DATA FOR THIS EXERCISE

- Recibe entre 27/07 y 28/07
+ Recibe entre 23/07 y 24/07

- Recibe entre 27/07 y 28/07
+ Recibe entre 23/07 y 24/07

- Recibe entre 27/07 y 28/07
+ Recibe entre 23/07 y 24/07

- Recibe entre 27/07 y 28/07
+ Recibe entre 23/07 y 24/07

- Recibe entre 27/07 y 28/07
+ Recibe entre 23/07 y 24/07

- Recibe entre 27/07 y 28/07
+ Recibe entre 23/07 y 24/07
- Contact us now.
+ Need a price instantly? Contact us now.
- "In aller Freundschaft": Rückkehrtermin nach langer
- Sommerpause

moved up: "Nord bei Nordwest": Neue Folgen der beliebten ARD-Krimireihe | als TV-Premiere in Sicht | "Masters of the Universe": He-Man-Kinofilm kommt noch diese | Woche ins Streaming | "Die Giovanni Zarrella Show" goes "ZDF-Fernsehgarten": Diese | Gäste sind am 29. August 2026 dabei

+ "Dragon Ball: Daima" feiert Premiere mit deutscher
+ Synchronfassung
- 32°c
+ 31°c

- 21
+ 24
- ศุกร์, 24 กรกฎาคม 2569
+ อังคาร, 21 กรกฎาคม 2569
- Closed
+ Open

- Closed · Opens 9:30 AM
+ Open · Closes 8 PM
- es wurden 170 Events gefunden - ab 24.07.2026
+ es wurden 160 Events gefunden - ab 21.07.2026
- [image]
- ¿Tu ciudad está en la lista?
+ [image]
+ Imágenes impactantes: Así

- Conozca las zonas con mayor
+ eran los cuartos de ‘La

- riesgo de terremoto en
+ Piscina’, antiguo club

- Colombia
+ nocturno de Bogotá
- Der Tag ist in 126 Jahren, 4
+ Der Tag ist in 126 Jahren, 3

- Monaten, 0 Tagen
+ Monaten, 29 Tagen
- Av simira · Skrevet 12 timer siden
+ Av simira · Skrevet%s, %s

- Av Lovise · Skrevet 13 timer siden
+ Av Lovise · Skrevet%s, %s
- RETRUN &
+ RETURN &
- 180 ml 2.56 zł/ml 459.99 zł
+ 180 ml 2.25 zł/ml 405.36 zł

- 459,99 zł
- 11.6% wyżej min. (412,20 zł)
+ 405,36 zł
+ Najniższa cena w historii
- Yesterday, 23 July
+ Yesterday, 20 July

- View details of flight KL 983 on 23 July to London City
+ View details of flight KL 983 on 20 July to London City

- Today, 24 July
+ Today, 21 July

YOUR INSTRUCTIONS
Your answer must consist only of the lines from the one containing "- 180 ml 2.56 zł/ml 459.99 zł" through the last line of the data above, both included, exactly as written.

RESULT BELOW
- 180 ml 2.56 zł/ml 459.99 zł
+ 180 ml 2.25 zł/ml 405.36 zł

- 459,99 zł
- 11.6% wyżej min. (412,20 zł)
+ 405,36 zł
+ Najniższa cena w historii
- Yesterday, 23 July
+ Yesterday, 20 July

- View details of flight KL 983 on 23 July to London City
+ View details of flight KL 983 on 20 July to London City

- Today, 24 July
+ Today, 21 July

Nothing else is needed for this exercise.